Brief: Of all the entries below, only the lines from the one with "student who registers" up to and including the one with "-> <div> <span>Entry" are to be duplicated exactly.

Input data:
■ ■ ■ ■ ■ ■ ■
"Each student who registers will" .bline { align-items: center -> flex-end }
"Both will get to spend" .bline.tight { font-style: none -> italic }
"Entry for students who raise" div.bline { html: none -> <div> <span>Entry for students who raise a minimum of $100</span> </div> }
■ ■ ■ ■ ■ ■ ■
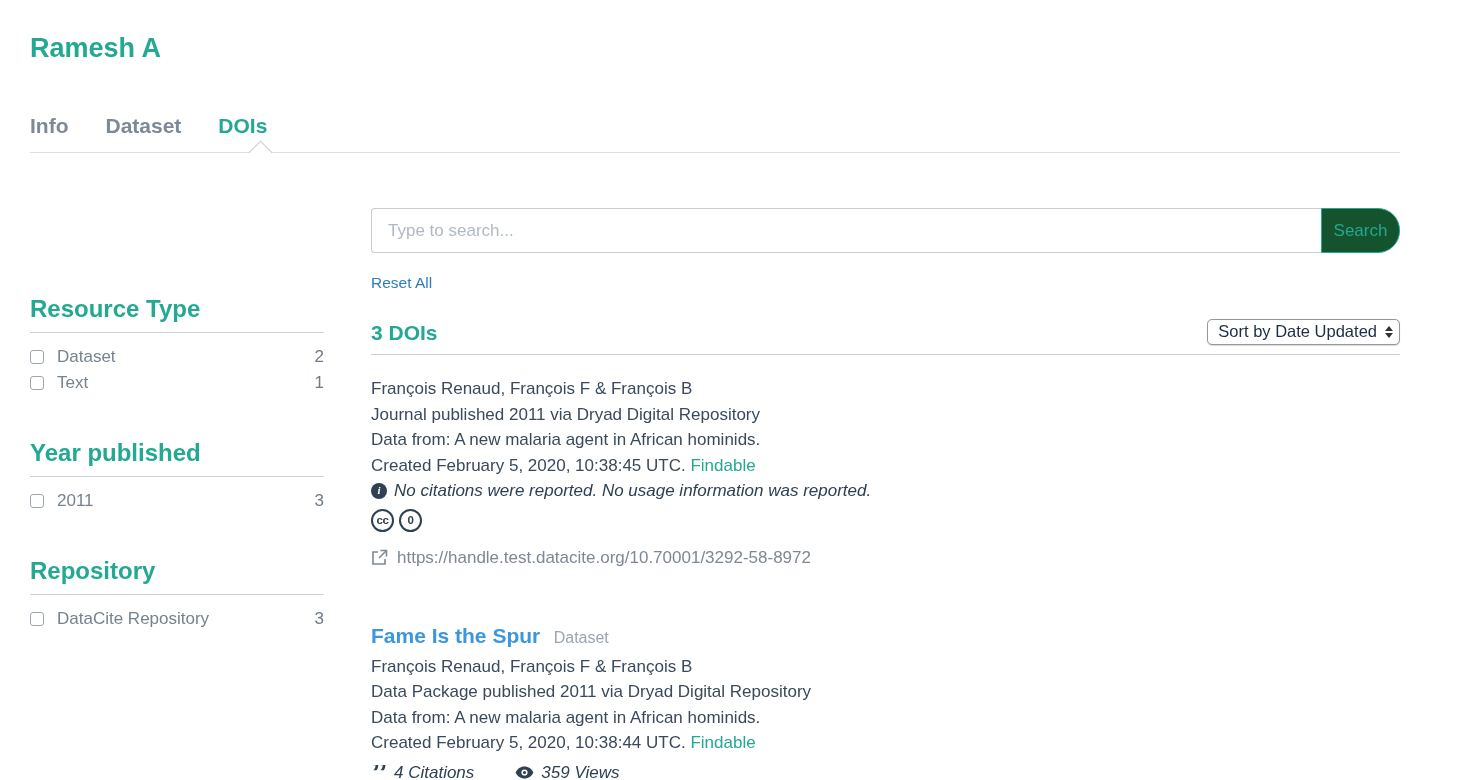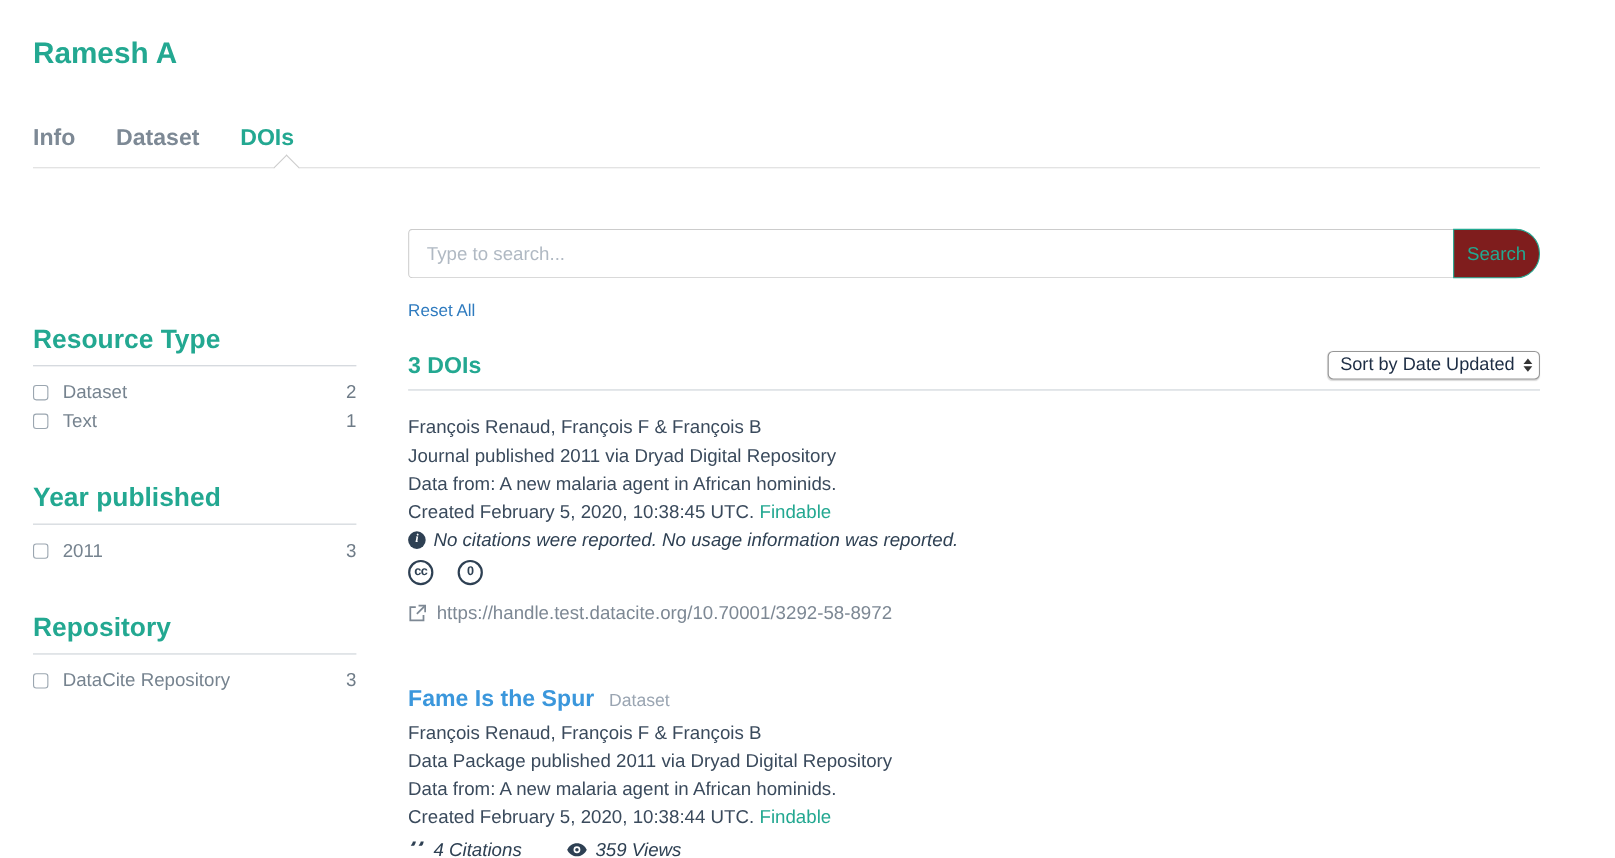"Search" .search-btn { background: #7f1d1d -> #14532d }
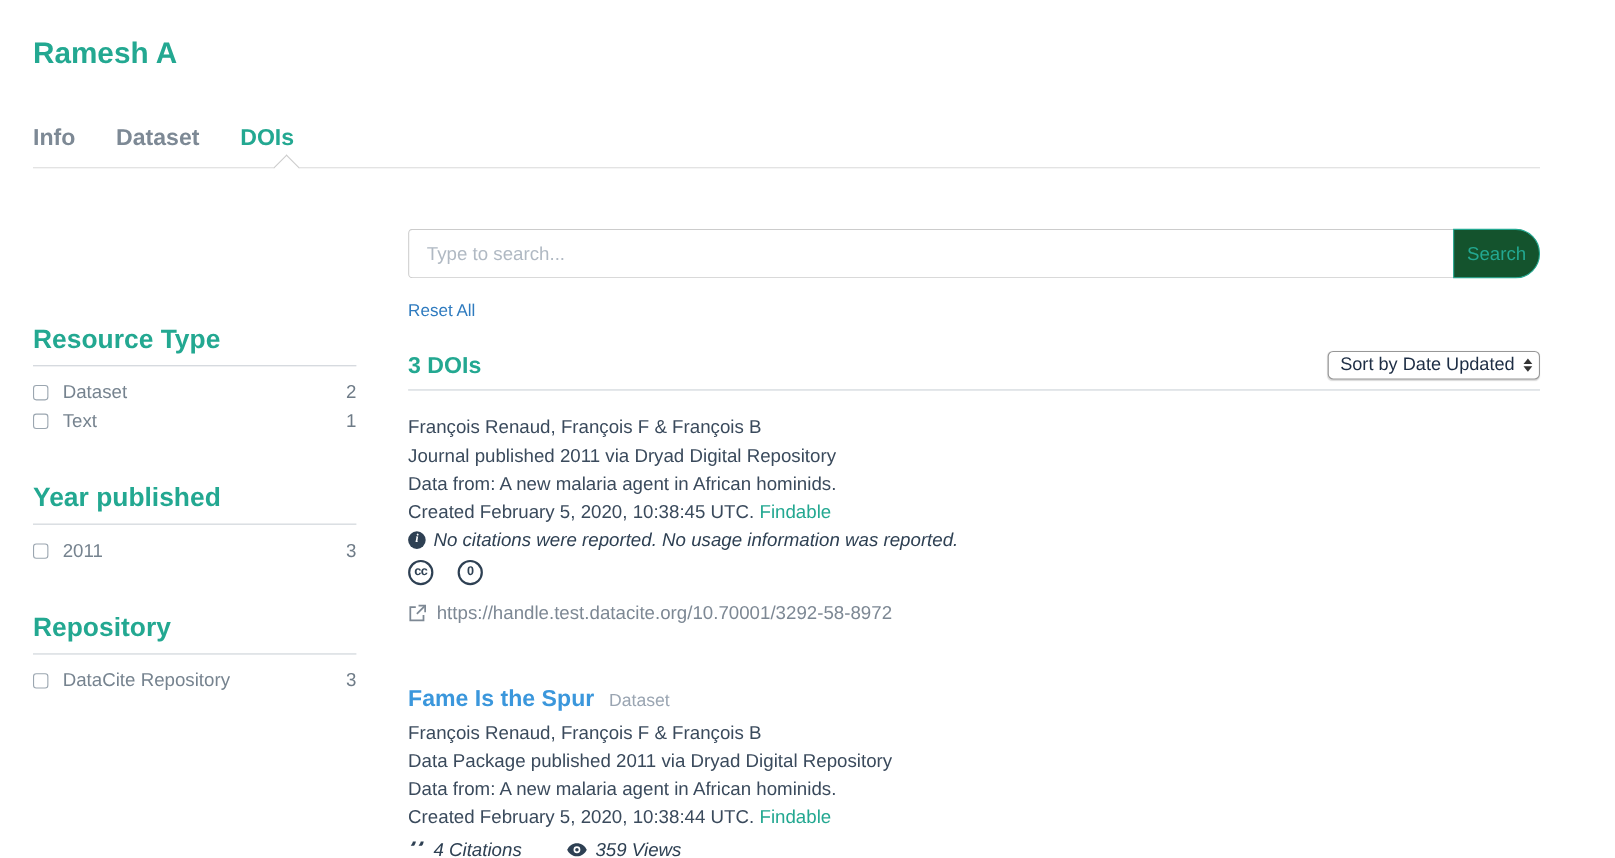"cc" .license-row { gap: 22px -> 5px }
■ ■ ■ ■ ■ ■ ■
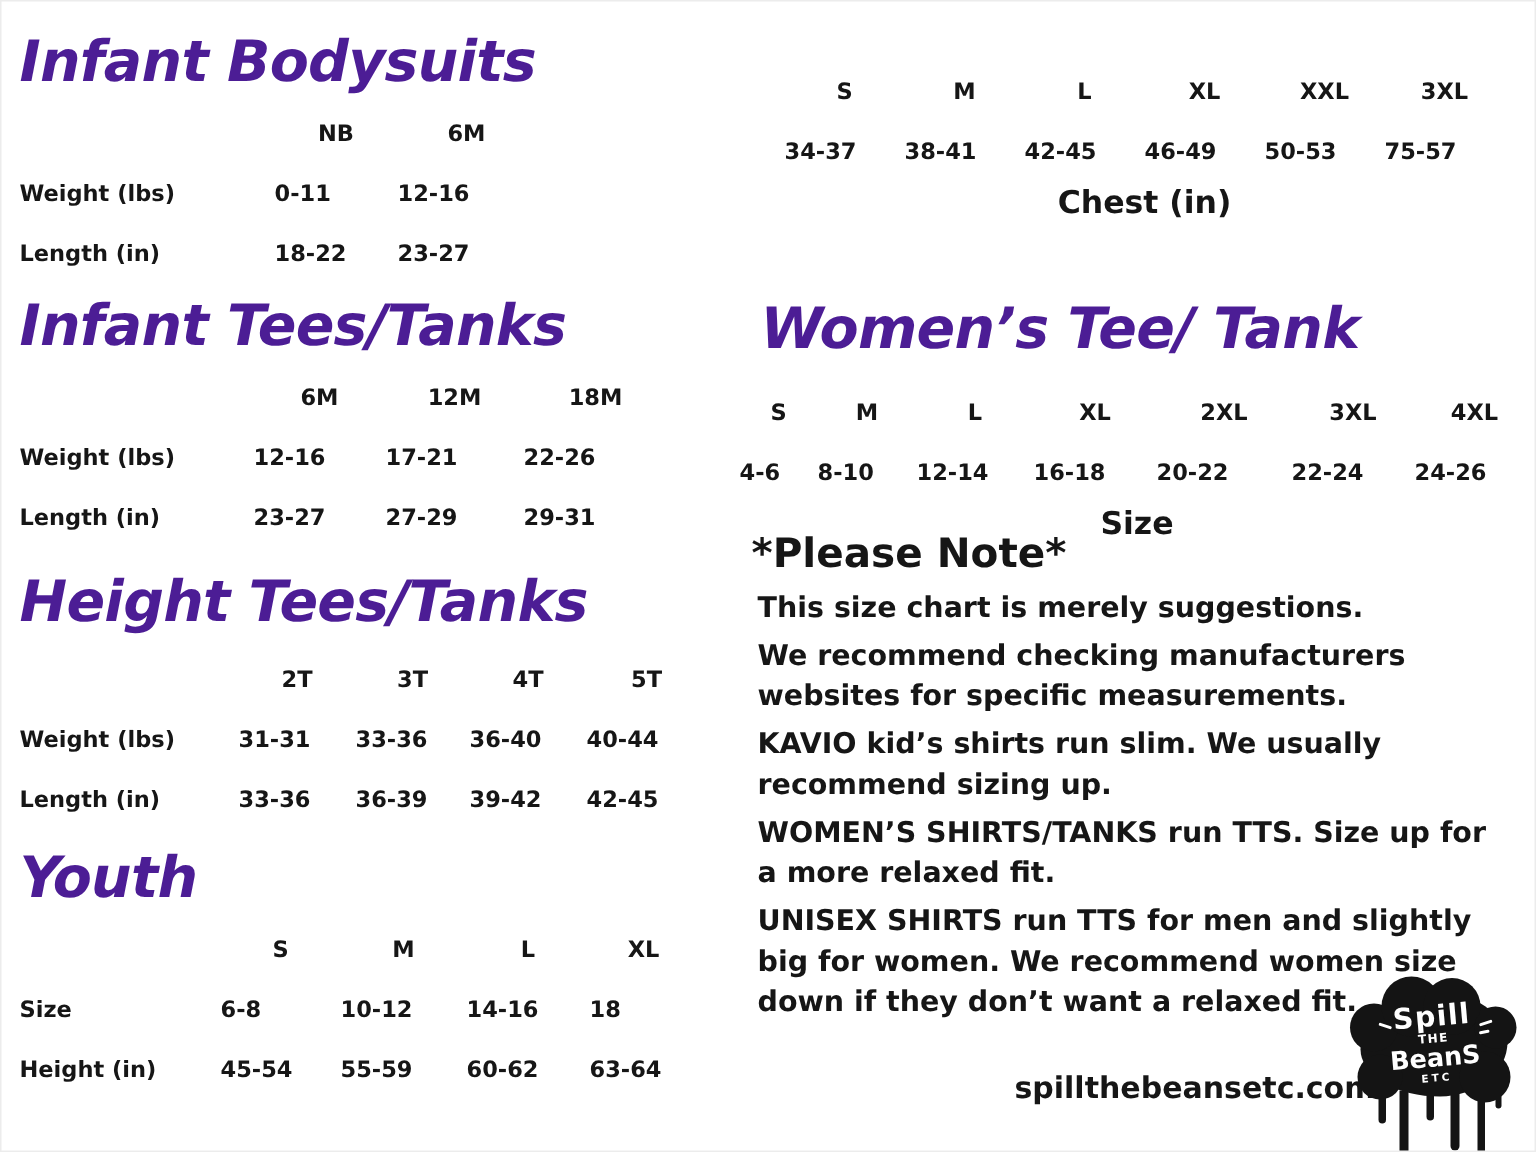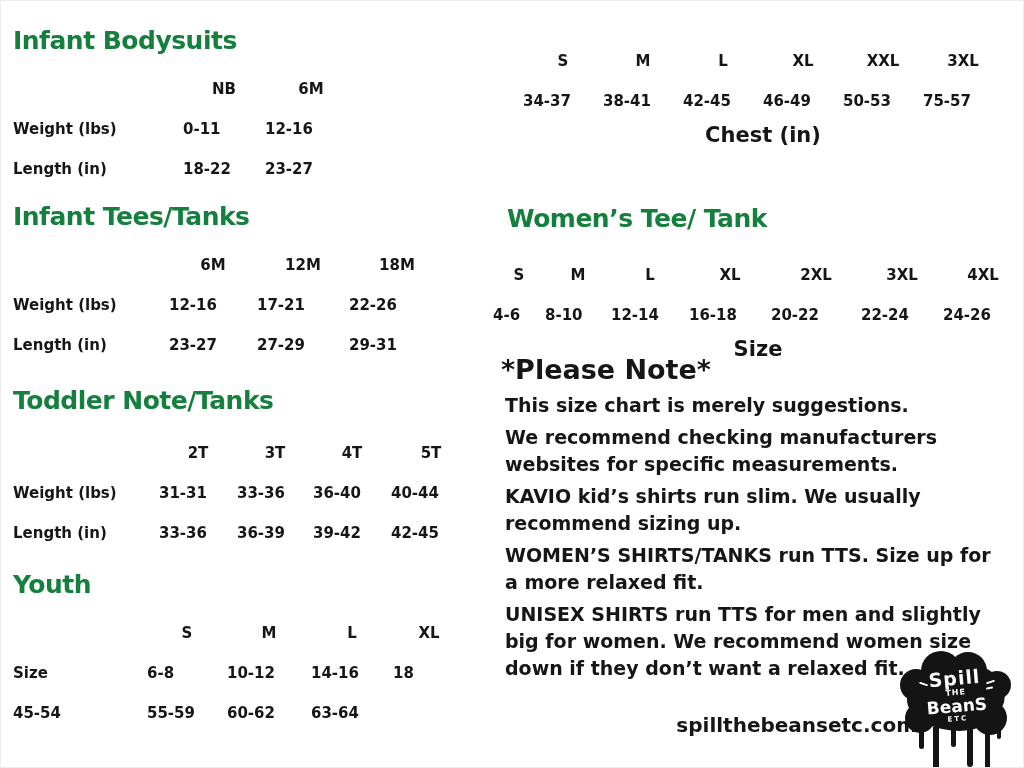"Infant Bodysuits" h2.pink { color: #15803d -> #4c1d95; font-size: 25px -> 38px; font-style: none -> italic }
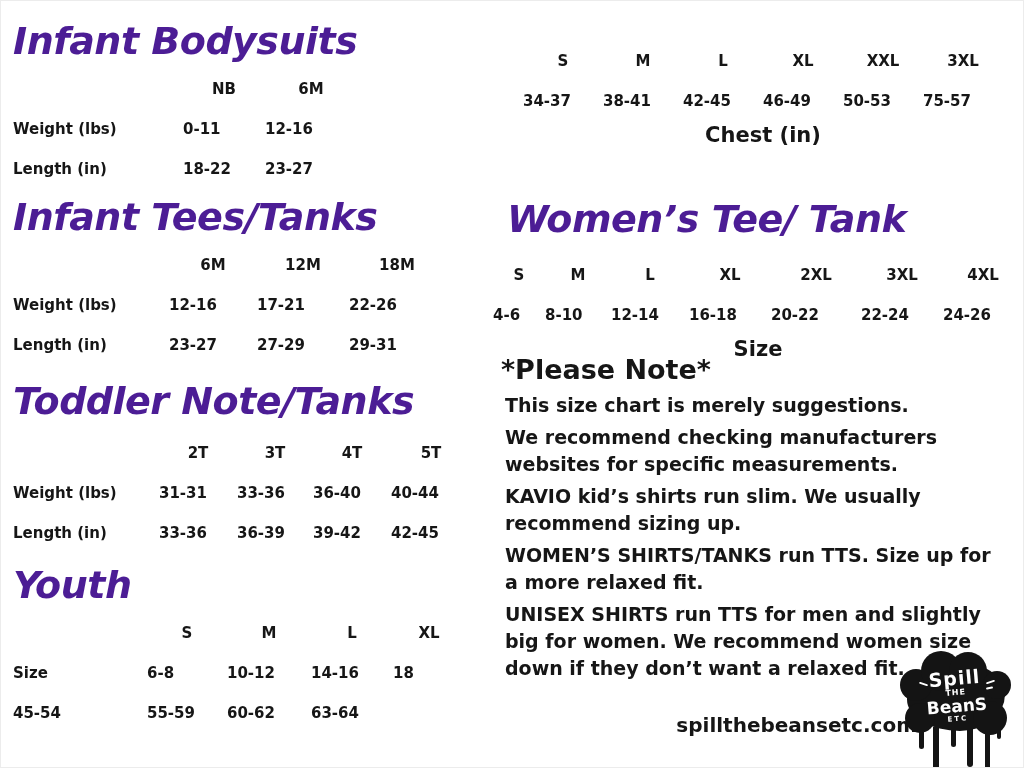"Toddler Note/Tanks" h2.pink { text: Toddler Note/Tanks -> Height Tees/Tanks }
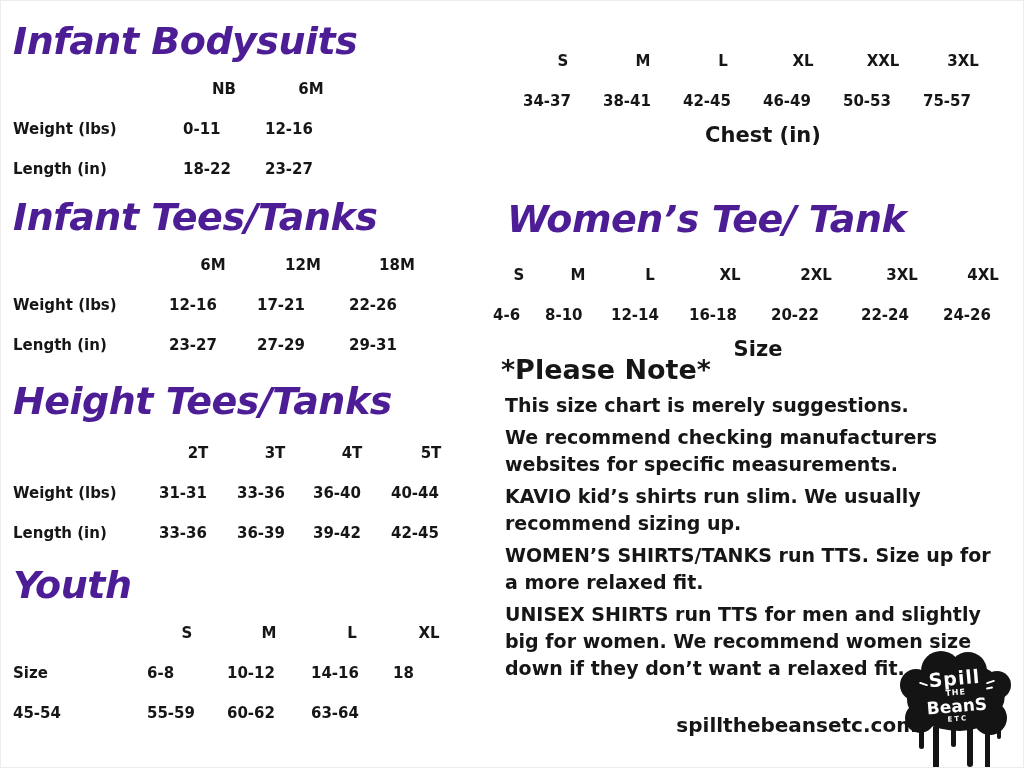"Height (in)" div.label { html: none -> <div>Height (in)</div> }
■ ■ ■ ■ ■ ■ ■
Problem solution:
"Each student who registers will" .bline { align-items: center -> flex-end }
"Both will get to spend" .bline.tight { font-style: none -> italic }
"Entry for students who raise" div.bline { html: none -> <div> <span>Entry for students who raise a minimum of $100</span> </div> }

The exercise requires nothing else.